Rudyard Kipling

Rudyard Kipling
Plain Tales from the Hills

Prepare to be enchanted.

Kipling gets a bad rap these days because of his ties to British colonial rule, but make no mistake: He is a storyteller’s storyteller and a poet’s poet. Here’s a wager for you: Read the first three vignettes and see if you can stop. I’m betting you can’t.

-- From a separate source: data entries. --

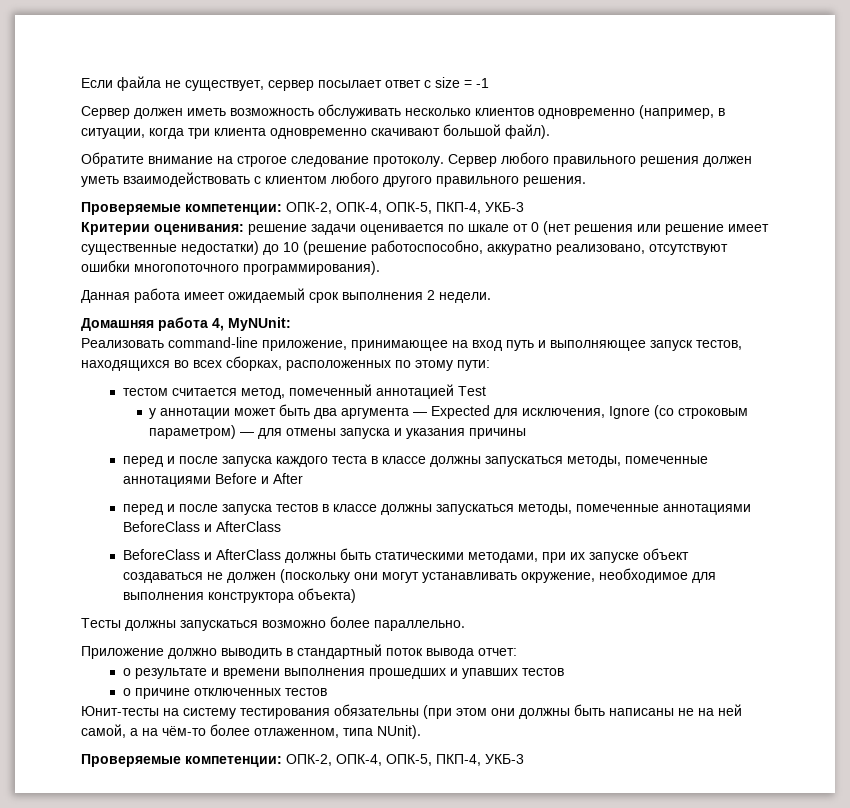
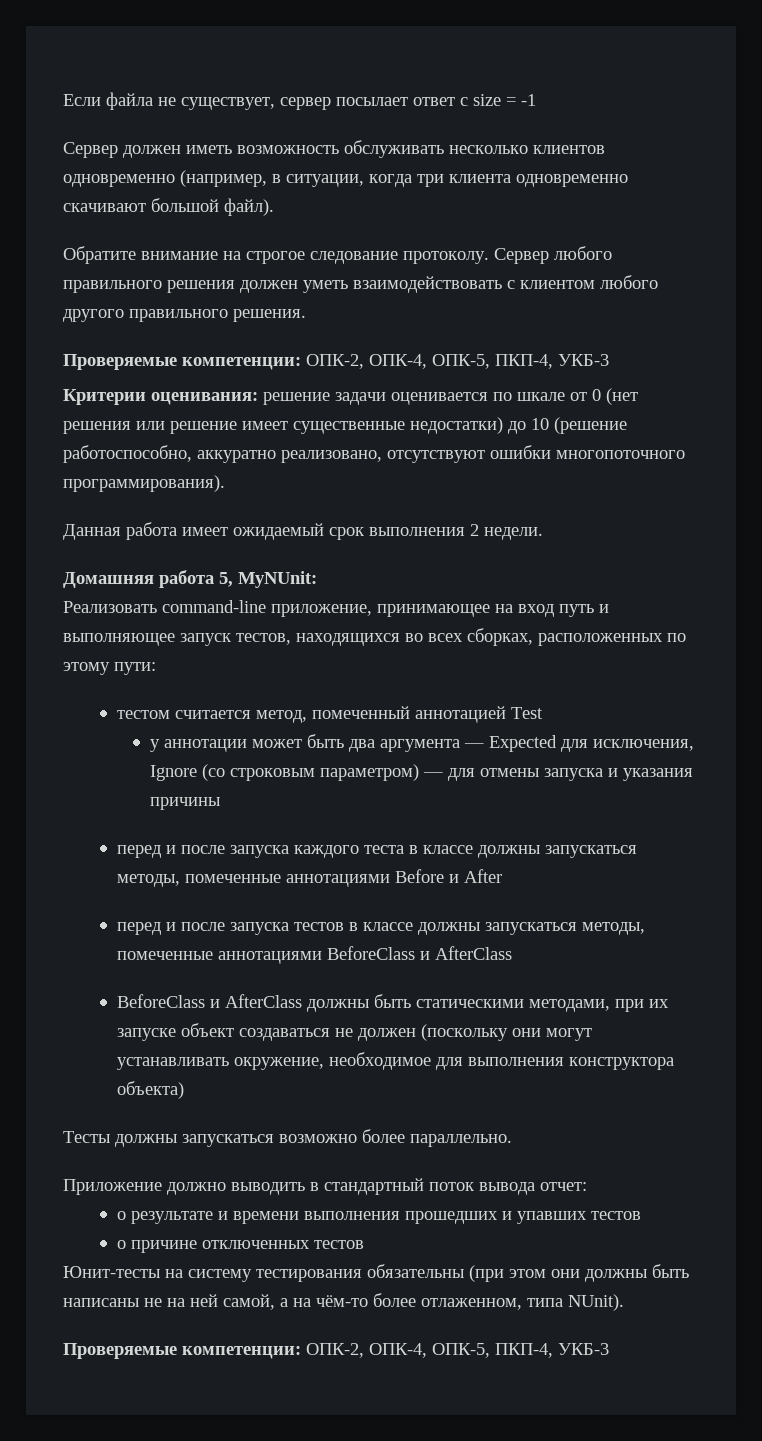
- Домашняя работа 4, MyNUnit:
+ Домашняя работа 5, MyNUnit:

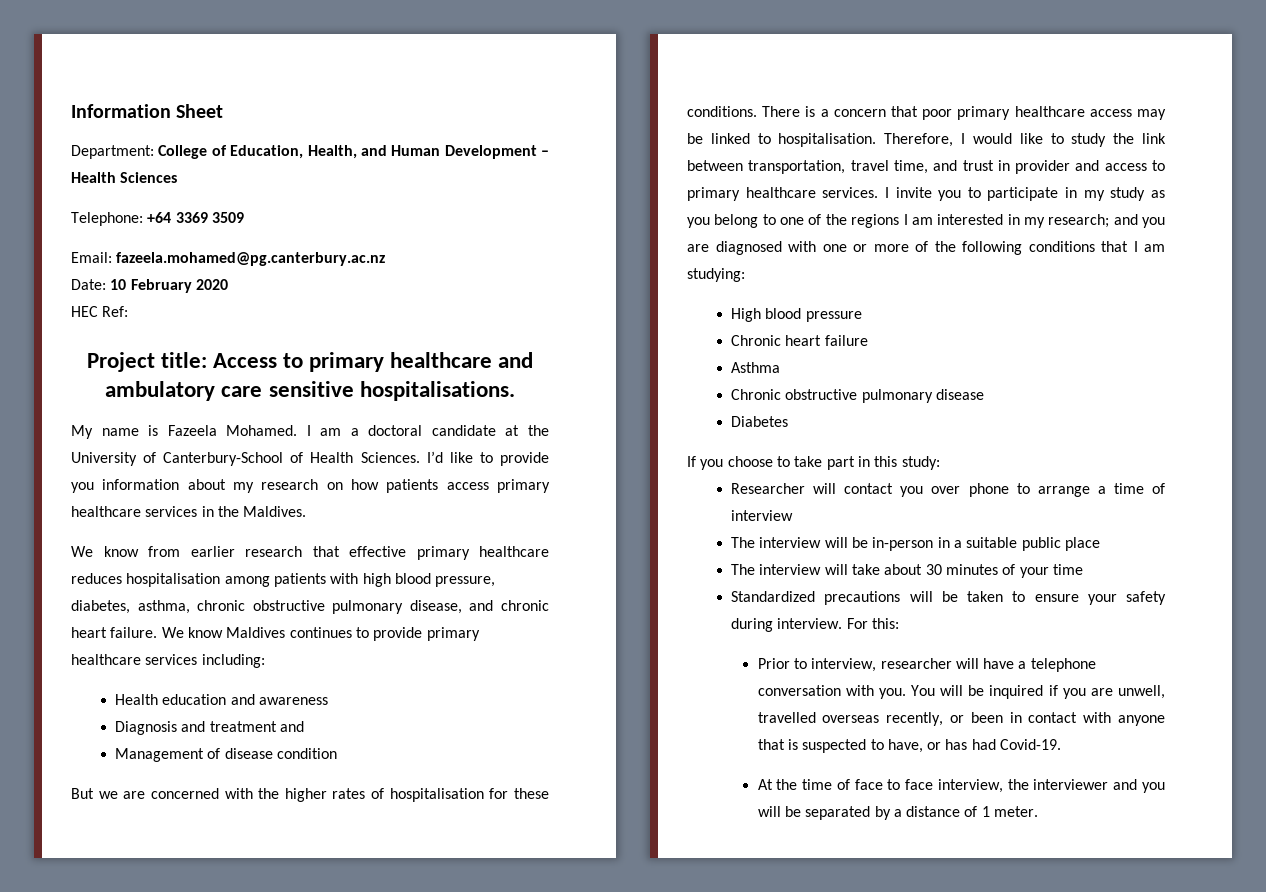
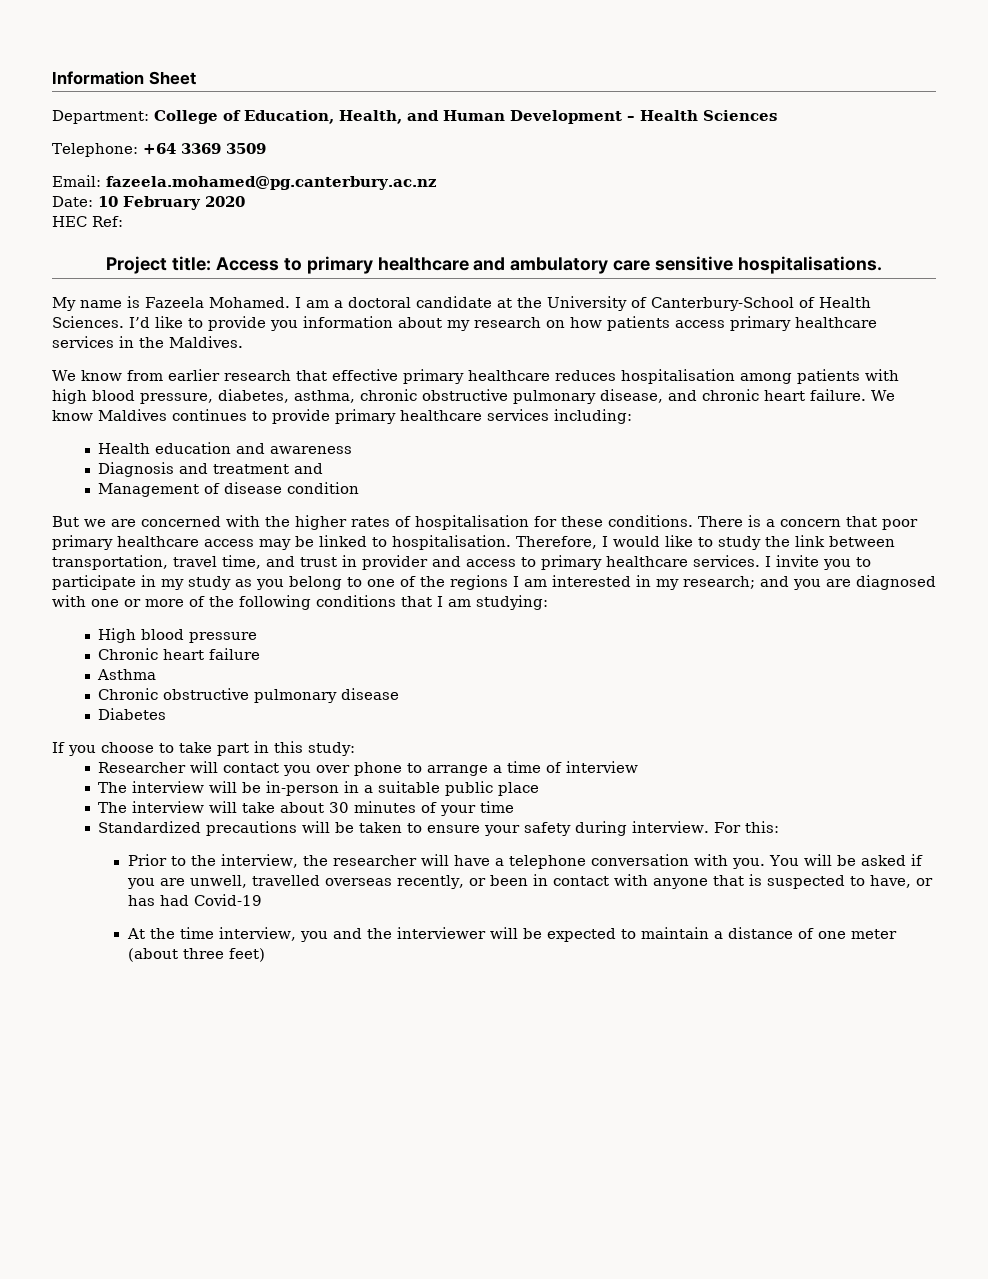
- Prior to interview, researcher will have a telephone conversation with you.
+ Prior to the interview, the researcher will have a telephone conversation with you.
- You will be inquired if you are unwell, travelled overseas recently, or been in contact with anyone that is suspected to have, or has had Covid-19.
+ You will be asked if you are unwell, travelled overseas recently, or been in contact with anyone that is suspected to have, or has had Covid-19
- At the time of face to face interview, the interviewer and you will be separated by a distance of 1 meter.
+ At the time interview, you and the interviewer will be expected to maintain a distance of one meter (about three feet)

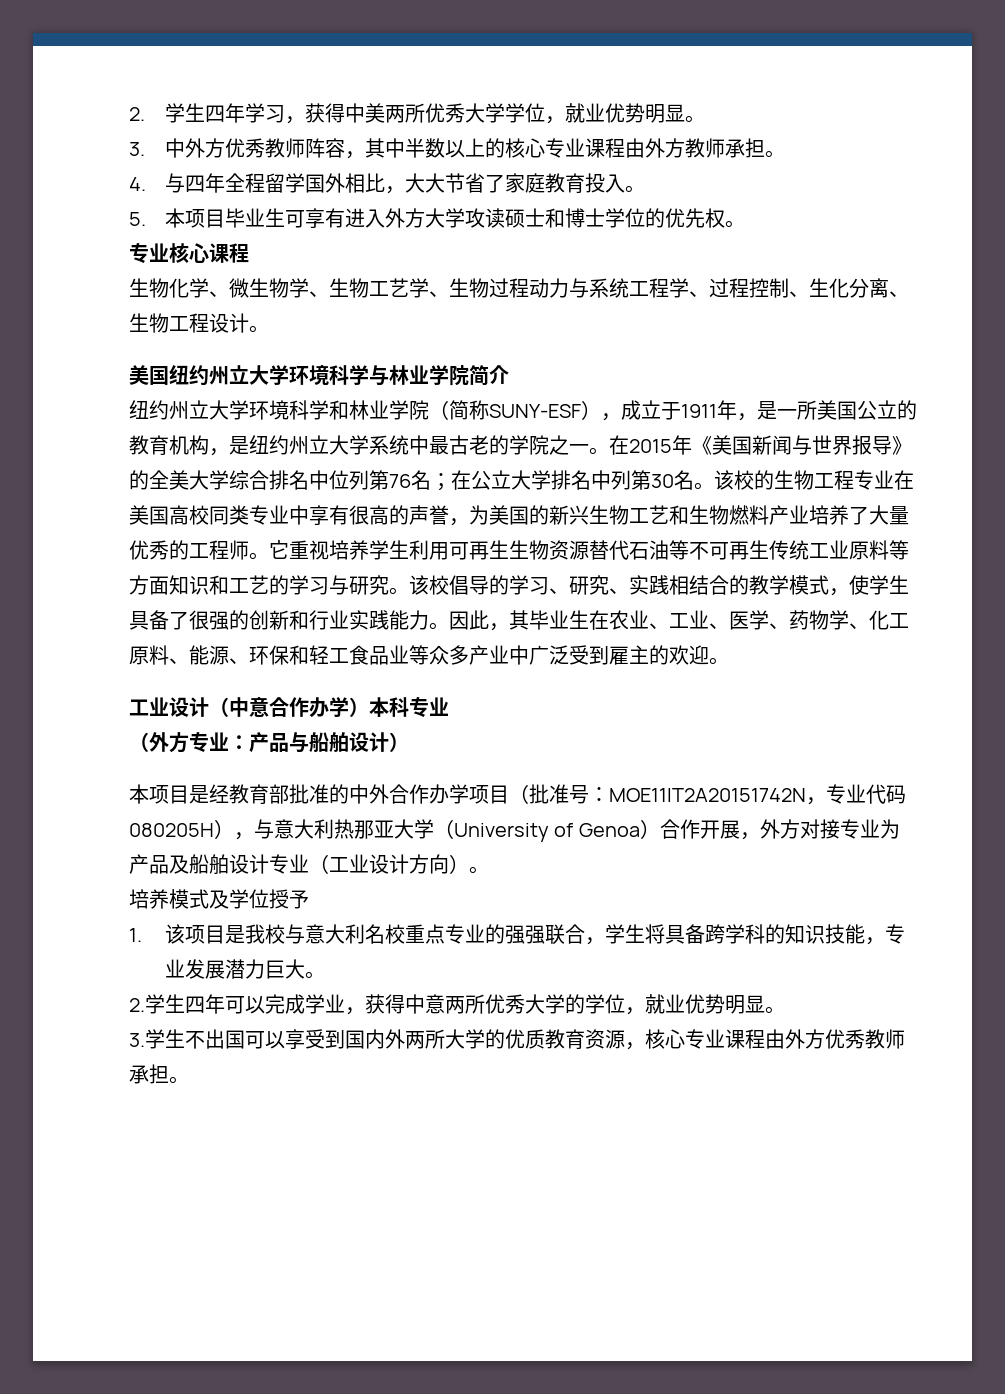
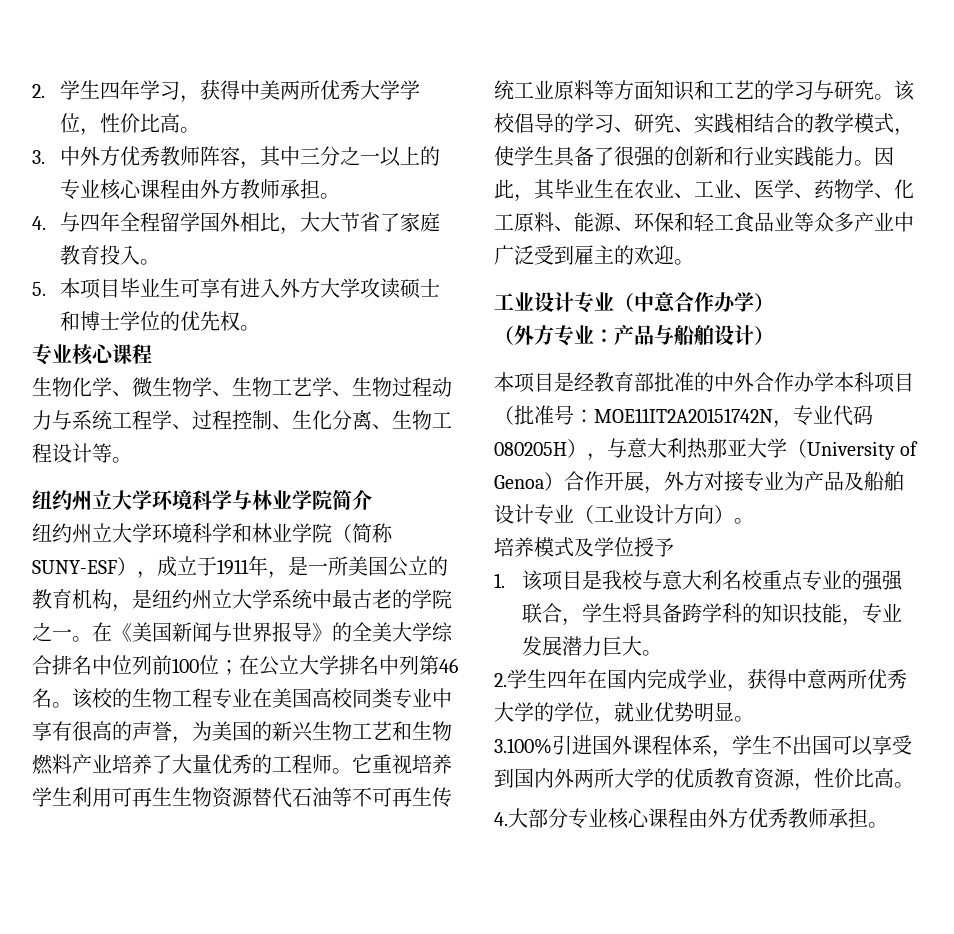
- 2.学生四年学习，获得中美两所优秀大学学位，就业优势明显。
+ 2.学生四年学习，获得中美两所优秀大学学位，性价比高。
- 3.中外方优秀教师阵容，其中半数以上的核心专业课程由外方教师承担。
+ 3.中外方优秀教师阵容，其中三分之一以上的专业核心课程由外方教师承担。
- 生物化学、微生物学、生物工艺学、生物过程动力与系统工程学、过程控制、生化分离、生物工程设计。
- 美国纽约州立大学环境科学与林业学院简介
+ 生物化学、微生物学、生物工艺学、生物过程动力与系统工程学、过程控制、生化分离、生物工程设计等。
+ 纽约州立大学环境科学与林业学院简介
- 在2015年《美国新闻与世界报导》的全美大学综合排名中位列第76名；在公立大学排名中列第30名。
+ 在《美国新闻与世界报导》的全美大学综合排名中位列前100位；在公立大学排名中列第46名。
- 工业设计（中意合作办学）本科专业
+ 工业设计专业（中意合作办学）
- 本项目是经教育部批准的中外合作办学项目（批准号：MOE11IT2A20151742N，专业代码080205H），与意大利热那亚大学（University of Genoa）合作开展，外方对接专业为产品及船舶设计专业（工业设计方向）。
+ 本项目是经教育部批准的中外合作办学本科项目（批准号：MOE11IT2A20151742N，专业代码080205H），与意大利热那亚大学（University of Genoa）合作开展，外方对接专业为产品及船舶设计专业（工业设计方向）。
- 2.学生四年可以完成学业，获得中意两所优秀大学的学位，就业优势明显。
+ 2.学生四年在国内完成学业，获得中意两所优秀大学的学位，就业优势明显。
- 3.学生不出国可以享受到国内外两所大学的优质教育资源，核心专业课程由外方优秀教师承担。
+ 3.100%引进国外课程体系，学生不出国可以享受到国内外两所大学的优质教育资源，性价比高。
+ 4.大部分专业核心课程由外方优秀教师承担。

In gossipy, confiding tones, Kipling shows us the human face of India under the Raj. “Cupid’s Arrows” depicts a love affair gone hilariously awry: “Barr-Saggott looked as if the last few arrow-heads had been driven into his legs instead of the target’s.” In “Haunted Subalterns” we cross paths with a banjo-playing ghost (“Haven’t you . . . committed some murder that has slipped your memory?”).

Each of these 42 ultrashort stories is filled with sharply drawn characters, rich sensual detail, and pithy (if cynical) observations: “Speaking to or crying over a husband never did any good yet.” “Men often do their best work blind.”

Kipling uses the down-to-earth vernacular of his day, yet it dazzles just the same. Plain Tales hums with all the allure and vibrancy, spice and exoticism that we in the West have come to associate with India—largely because Kipling himself fostered that vision of the subcontinent in the public imagination.

Every page bears witness to his deep-seated, infectious love for the land of his birth, and his fascination with all of southern Asia. Only listen to the soul-stirring rhythms of “Mandalay” (Collected Poems) to be seized by an indescribable longing:

Ship me somewheres east of Suez
Where the best is like the worst
Where there aren’t no Ten Commandments
An’ a man can raise a thirst
For the temple-bells are callin’
An’ it’s there that I would be
By the old Moulmein Pagoda
Looking lazy at the sea . . .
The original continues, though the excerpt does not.